El aparato forma parte de la serie GPS III, la nueva generación del sistema que utilizan las fuerzas armadas para posicionamiento y navegación. Estos satélites pesan más de cuatro toneladas y requieren cohetes con gran capacidad para llegar a la órbita prevista.

El cambio se debe a los problemas detectados en el Vulcan, el nuevo lanzador desarrollado por ULA. El vehículo tuvo inconvenientes en dos de sus primeros vuelos, relacionados con los propulsores de combustible sólido que se utilizan durante el despegue.

Aunque los lanzamientos lograron completarse y el cohete alcanzó la órbita, los incidentes encendieron alertas. Por ese motivo, las autoridades decidieron detener nuevas misiones hasta terminar la investigación técnica, que podría llevar varios meses.
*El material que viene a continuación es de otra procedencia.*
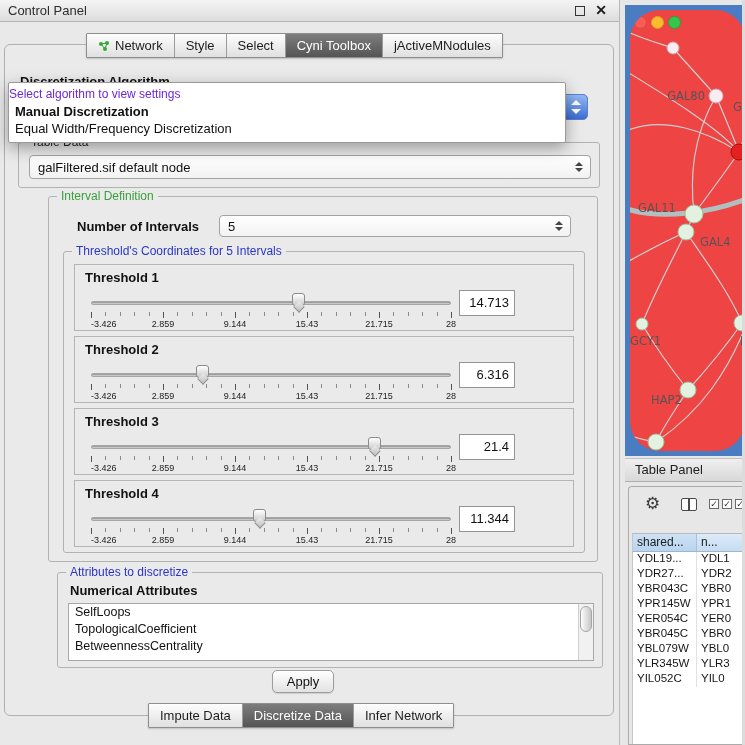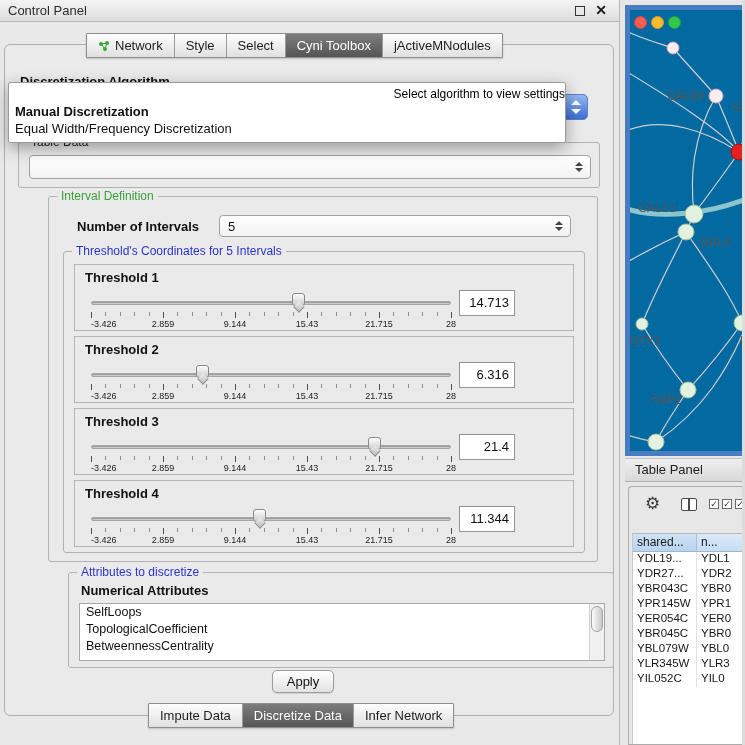--- a/index.html
+++ b/index.html
@@ -33,7 +33,7 @@
 
   
   #algo-popup { position:absolute; left:8px; top:82px; width:558px; background:#ffffff; border:1px solid #9a9a9a; border-radius:2px; box-shadow:0 5px 16px rgba(0,0,0,.35); z-index:10; padding-bottom:5px; }
-  .popup-header { text-align:right; color:#000000; font-size:12px; padding:4px 0 2px; }
+  .popup-header { text-align:left; color:#6d28d9; font-size:12px; padding:4px 0 2px; }
   .popup-item { font-size:13px; color:#111; padding:1px 6px; line-height:15px; }
   .popup-item.bold { font-weight:bold; }
 

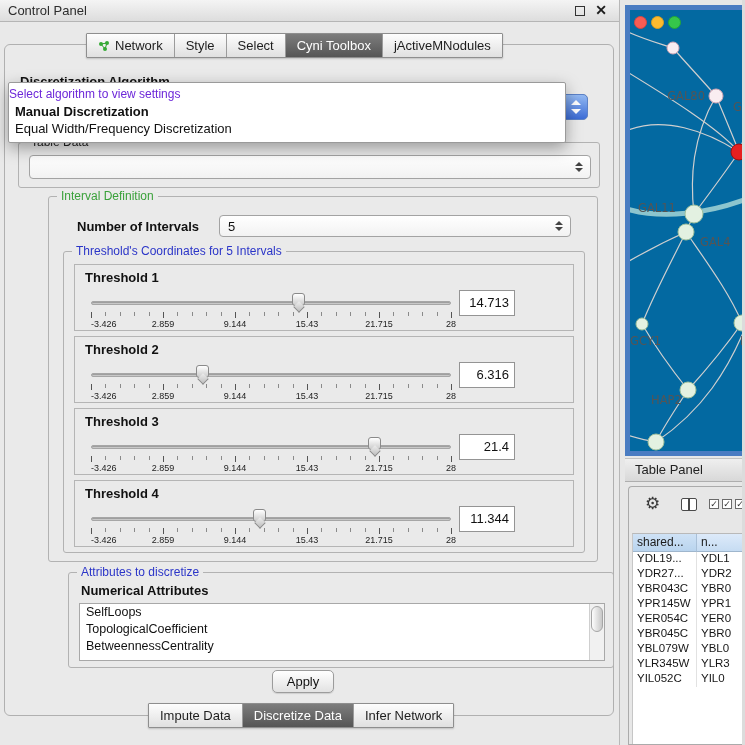--- a/index.html
+++ b/index.html
@@ -82,7 +82,7 @@
 
   
   #network-frame { position:absolute; left:625px; top:5px; width:120px; height:451px; background:#4a7cc2; }
-  #network-canvas { position:absolute; left:5px; top:5px; right:0; bottom:5px; background:#0369a1; overflow:hidden; }
+  #network-canvas { position:absolute; left:5px; top:5px; right:0; bottom:5px; background:#ef4444; overflow:hidden;border-radius:30px; }
   .tl { position:absolute; width:13px; height:13px; border-radius:50%; top:6px; }
   .tl.red { left:4px; background:#f85c54; border:1px solid #d94841; }
   .tl.yellow { left:21px; background:#fcbb2f; border:1px solid #d9a024; }

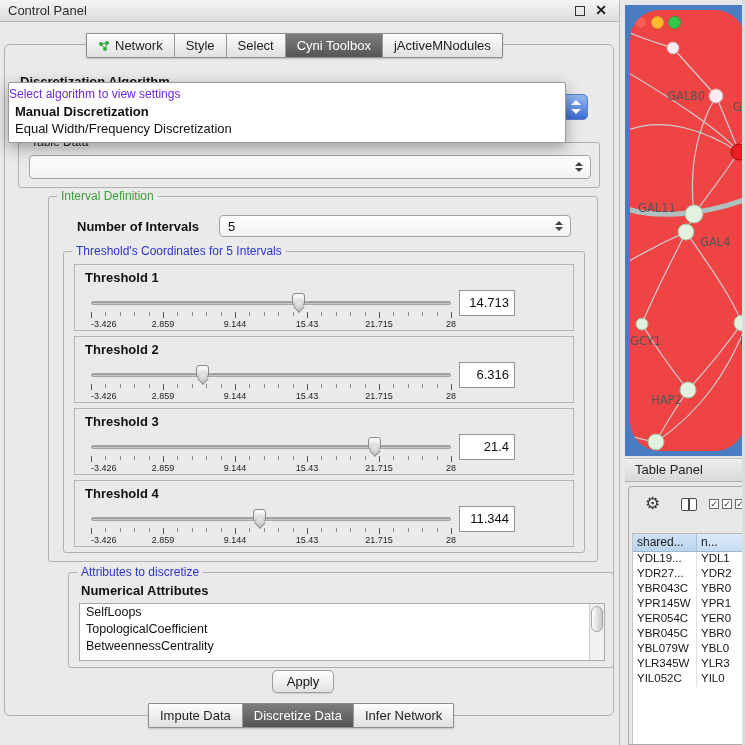--- a/index.html
+++ b/index.html
@@ -172,6 +172,7 @@
     <div id="fs-tabledata" class="fieldset">
       <span class="legend">Table Data</span>
       <div id="tabledata-combo" class="combo">
+        <span class="val">galFiltered.sif default node</span>
         <span class="updown">
             <span class="tri up"></span>
             <span class="tri down"></span>

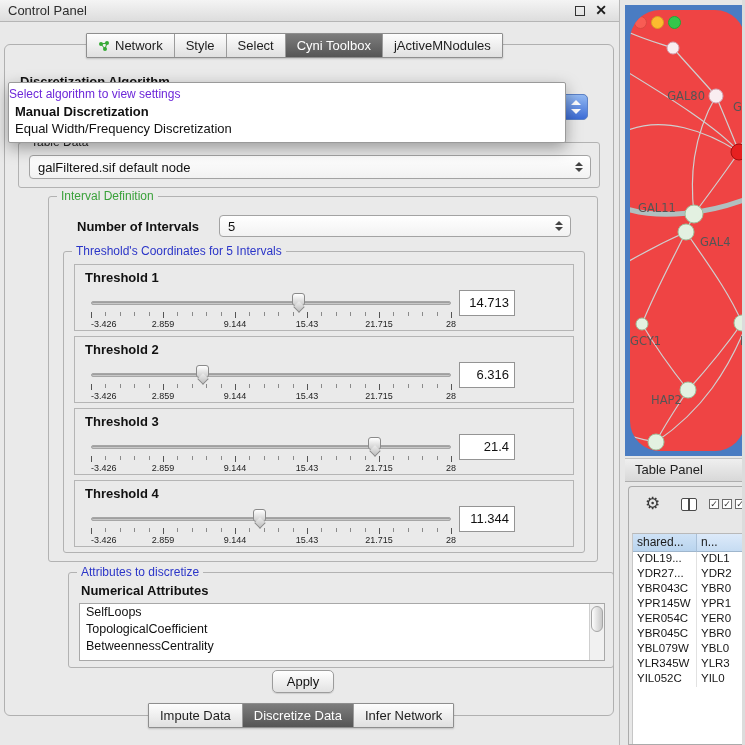--- a/index.html
+++ b/index.html
@@ -71,7 +71,7 @@
   .tick-label { position:absolute; top:7px; font-size:9px; color:#222; transform:translateX(-50%); white-space:nowrap; }
   .tick-label.first { transform:none; }
 
-  #fs-attrs { left:68px; top:572px; width:546px; height:96px; }
+  #fs-attrs { left:57px; top:572px; width:546px; height:96px; }
   #attrs-label { position:absolute; left:12px; top:10px; font-size:13px; font-weight:bold; color:#111; }
   #attr-list { position:absolute; left:10px; top:30px; right:8px; height:58px; background:#fff; border:1px solid #a8a8a8; overflow:hidden; }
   .list-item { font-size:12.5px; color:#111; padding:1px 6px; height:17px; white-space:nowrap; }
Ante ese escenario, el Comando de Sistemas Espaciales optó por reasignar la misión a otro proveedor certificado. El Falcon 9 de SpaceX fue elegido porque puede programar despegues con mayor rapidez gracias a su ritmo frecuente de operaciones.

No es un caso aislado. En el último año, otros satélites del mismo programa también fueron trasladados a la empresa de Elon Musk debido a retrasos en el desarrollo del Vulcan.

La situación refleja además un cambio en el sector de lanzamientos militares estadounidenses. Durante años, United Launch Alliance fue prácticamente el único proveedor del Pentágono. En la última década, sin embargo, SpaceX ganó espacio y hoy compite por gran parte de esos contratos.

El Pentágono mantiene desde los años noventa una política de “acceso garantizado al espacio”, que busca evitar depender de un solo proveedor para colocar en órbita cargas consideradas estratégicas.